__Exercise directions__
Under this line are the records; repeat exactly the lines starting at the one containing "Spa, Lusaka, Zambia</div>" and ending at the one containing "display:flex; flex-direction:row; line-height:1;", omitting pictures.

##### Provided data

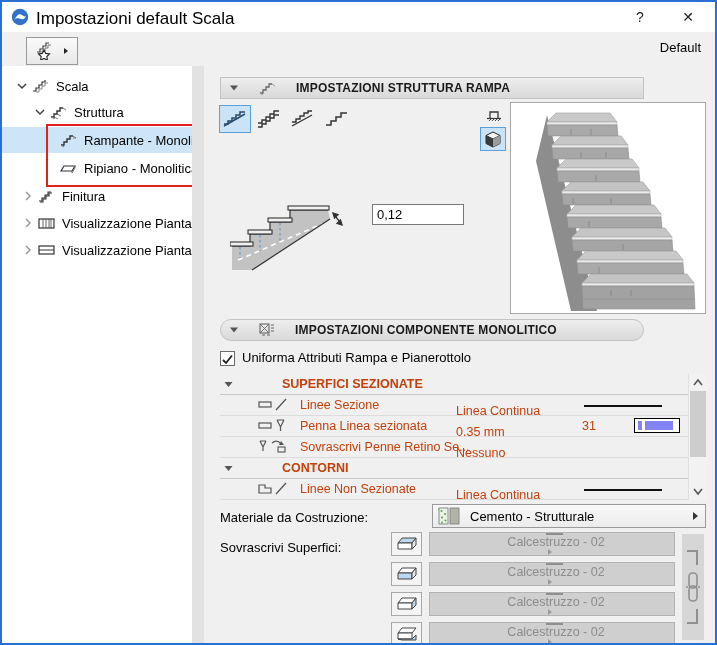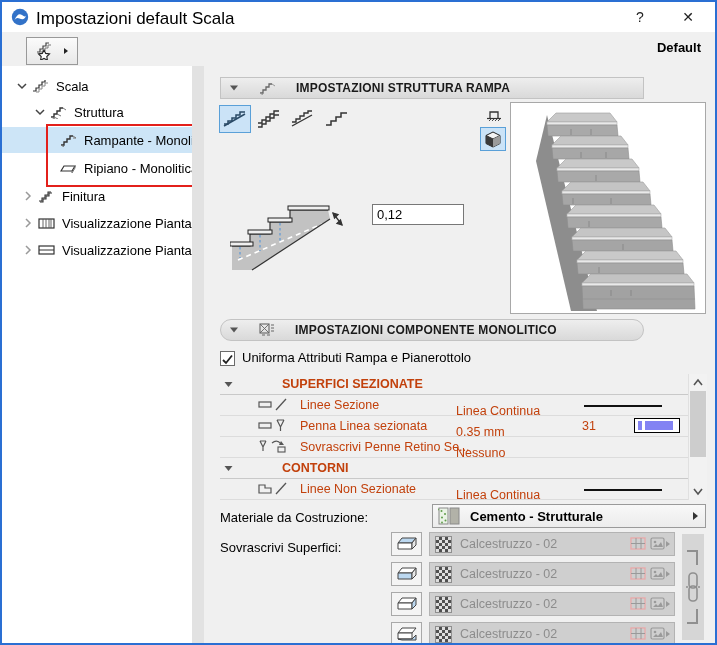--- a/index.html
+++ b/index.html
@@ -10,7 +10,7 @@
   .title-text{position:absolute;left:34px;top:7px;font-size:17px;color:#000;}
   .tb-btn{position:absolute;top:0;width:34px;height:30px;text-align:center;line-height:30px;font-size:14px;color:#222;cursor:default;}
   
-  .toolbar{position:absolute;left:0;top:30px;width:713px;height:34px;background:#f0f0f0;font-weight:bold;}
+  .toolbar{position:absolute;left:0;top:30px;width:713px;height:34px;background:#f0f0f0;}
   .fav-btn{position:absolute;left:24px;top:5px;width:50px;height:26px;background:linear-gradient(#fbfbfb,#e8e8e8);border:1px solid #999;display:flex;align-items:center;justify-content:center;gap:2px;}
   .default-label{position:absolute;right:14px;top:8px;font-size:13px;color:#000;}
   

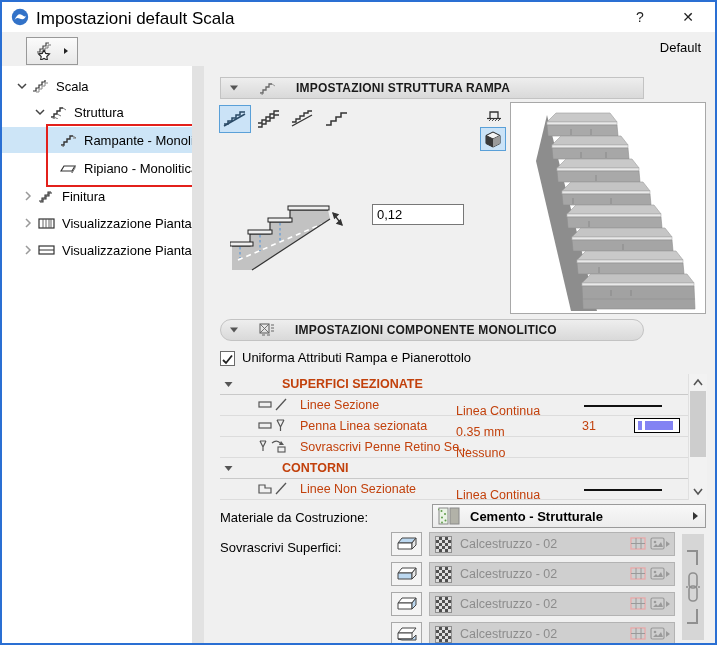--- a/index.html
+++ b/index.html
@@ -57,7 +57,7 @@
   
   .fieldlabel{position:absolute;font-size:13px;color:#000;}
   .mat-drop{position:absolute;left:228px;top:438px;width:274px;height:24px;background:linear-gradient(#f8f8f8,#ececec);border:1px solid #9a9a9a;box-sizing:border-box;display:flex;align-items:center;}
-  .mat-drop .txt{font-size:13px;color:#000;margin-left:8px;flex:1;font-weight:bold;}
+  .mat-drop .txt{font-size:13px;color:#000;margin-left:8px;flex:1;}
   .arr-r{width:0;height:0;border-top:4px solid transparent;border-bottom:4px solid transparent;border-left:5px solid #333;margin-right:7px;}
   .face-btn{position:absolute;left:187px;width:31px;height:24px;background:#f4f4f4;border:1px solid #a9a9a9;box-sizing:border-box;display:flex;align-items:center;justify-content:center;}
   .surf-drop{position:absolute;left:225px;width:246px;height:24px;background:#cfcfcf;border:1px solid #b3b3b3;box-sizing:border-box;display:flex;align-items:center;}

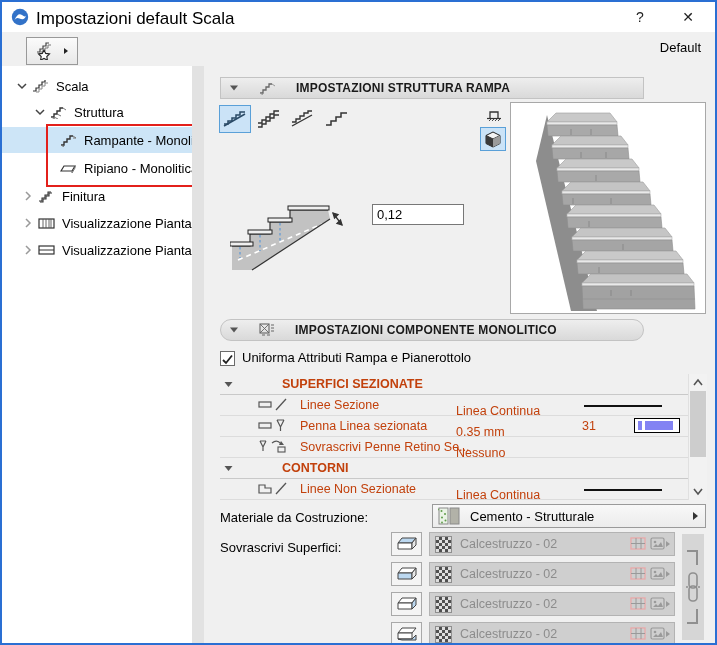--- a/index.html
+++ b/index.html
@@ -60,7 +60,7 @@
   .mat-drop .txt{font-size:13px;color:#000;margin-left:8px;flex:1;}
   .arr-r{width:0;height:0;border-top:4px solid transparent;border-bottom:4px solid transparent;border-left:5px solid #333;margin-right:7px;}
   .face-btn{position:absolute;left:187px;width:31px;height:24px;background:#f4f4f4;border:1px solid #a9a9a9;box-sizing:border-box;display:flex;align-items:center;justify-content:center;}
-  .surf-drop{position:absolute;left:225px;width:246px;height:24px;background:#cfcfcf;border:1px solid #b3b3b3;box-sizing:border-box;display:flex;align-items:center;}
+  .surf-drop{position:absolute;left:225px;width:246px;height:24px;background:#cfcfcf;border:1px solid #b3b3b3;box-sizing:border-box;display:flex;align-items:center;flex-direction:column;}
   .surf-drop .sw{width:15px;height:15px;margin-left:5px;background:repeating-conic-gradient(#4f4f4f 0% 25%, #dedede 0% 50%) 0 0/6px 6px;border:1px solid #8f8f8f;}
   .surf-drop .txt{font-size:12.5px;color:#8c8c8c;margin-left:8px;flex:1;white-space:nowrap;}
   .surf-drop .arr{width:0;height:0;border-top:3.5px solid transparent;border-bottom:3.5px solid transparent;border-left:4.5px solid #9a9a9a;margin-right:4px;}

##########
##### Provided data

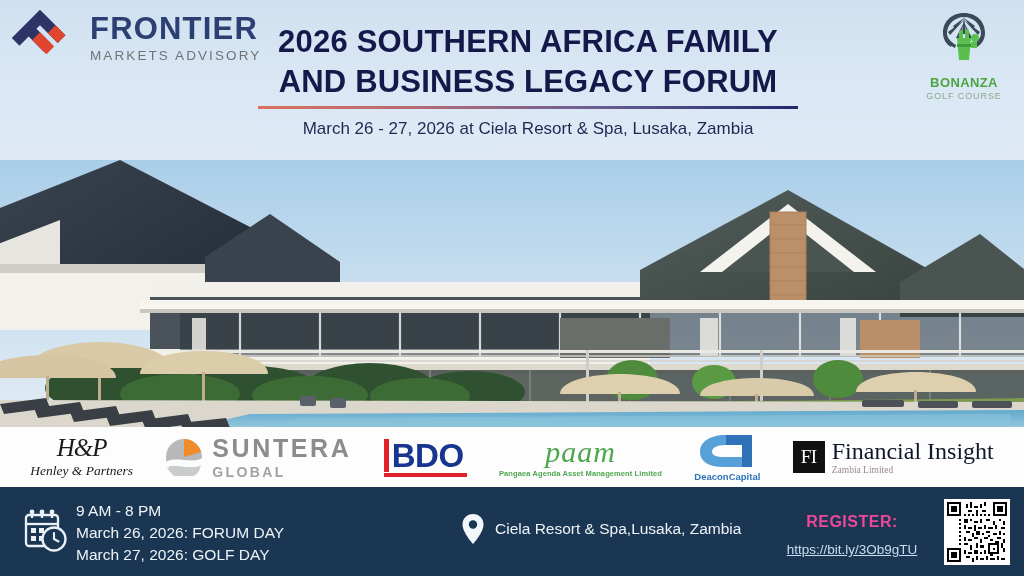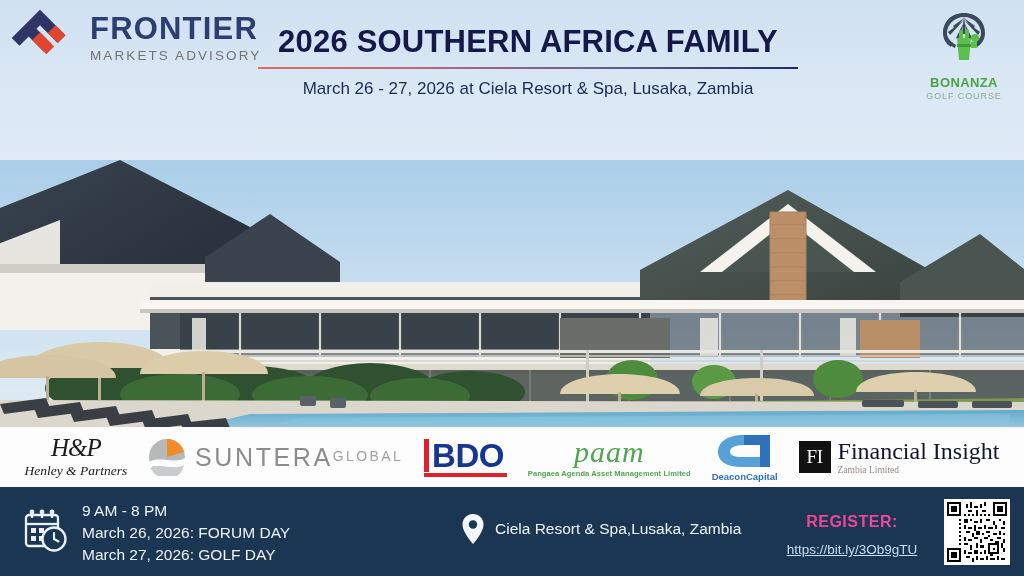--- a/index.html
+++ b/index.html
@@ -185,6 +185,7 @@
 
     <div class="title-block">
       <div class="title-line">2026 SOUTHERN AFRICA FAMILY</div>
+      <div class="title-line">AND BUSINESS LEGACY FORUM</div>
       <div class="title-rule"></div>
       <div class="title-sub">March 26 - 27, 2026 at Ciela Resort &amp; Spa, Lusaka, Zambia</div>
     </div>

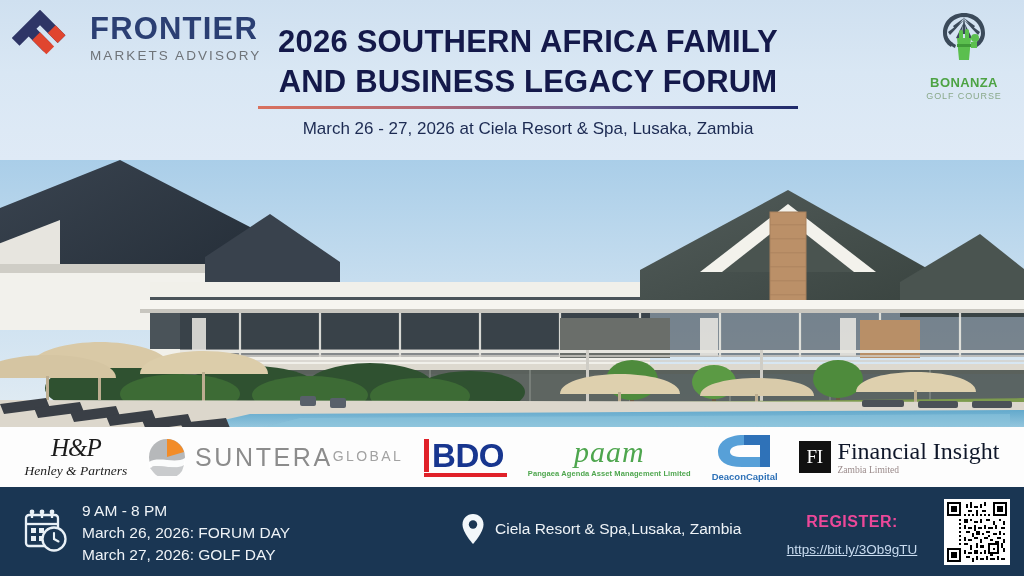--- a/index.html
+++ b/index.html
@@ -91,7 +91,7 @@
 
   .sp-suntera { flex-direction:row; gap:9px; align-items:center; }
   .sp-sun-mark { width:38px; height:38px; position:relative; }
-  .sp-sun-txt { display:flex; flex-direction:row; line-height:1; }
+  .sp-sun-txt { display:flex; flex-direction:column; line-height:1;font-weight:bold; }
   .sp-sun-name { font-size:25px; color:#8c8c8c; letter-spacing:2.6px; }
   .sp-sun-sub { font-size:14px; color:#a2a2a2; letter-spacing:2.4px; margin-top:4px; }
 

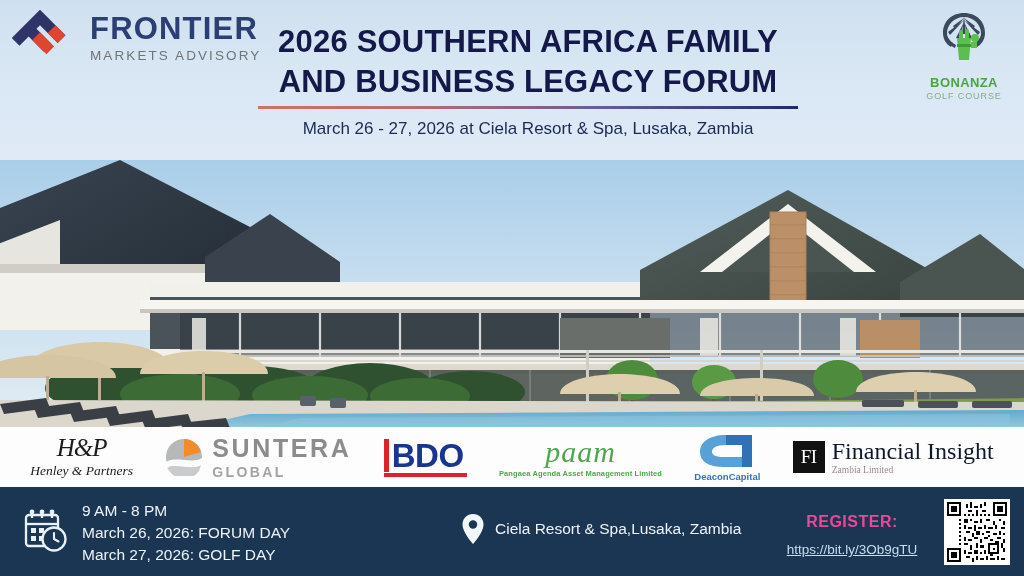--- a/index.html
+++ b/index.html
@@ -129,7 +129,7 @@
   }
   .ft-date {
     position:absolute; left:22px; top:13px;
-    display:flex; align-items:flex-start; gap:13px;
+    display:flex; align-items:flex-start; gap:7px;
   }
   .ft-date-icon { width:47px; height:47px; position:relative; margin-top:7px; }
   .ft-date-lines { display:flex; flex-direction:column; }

##########

__Result of the exercise__
       <div class="title-sub">March 26 - 27, 2026 at Ciela Resort &amp; Spa, Lusaka, Zambia</div>
     </div>

--- a/index.html
+++ b/index.html
@@ -91,7 +91,7 @@
 
   .sp-suntera { flex-direction:row; gap:9px; align-items:center; }
   .sp-sun-mark { width:38px; height:38px; position:relative; }
-  .sp-sun-txt { display:flex; flex-direction:row; line-height:1; }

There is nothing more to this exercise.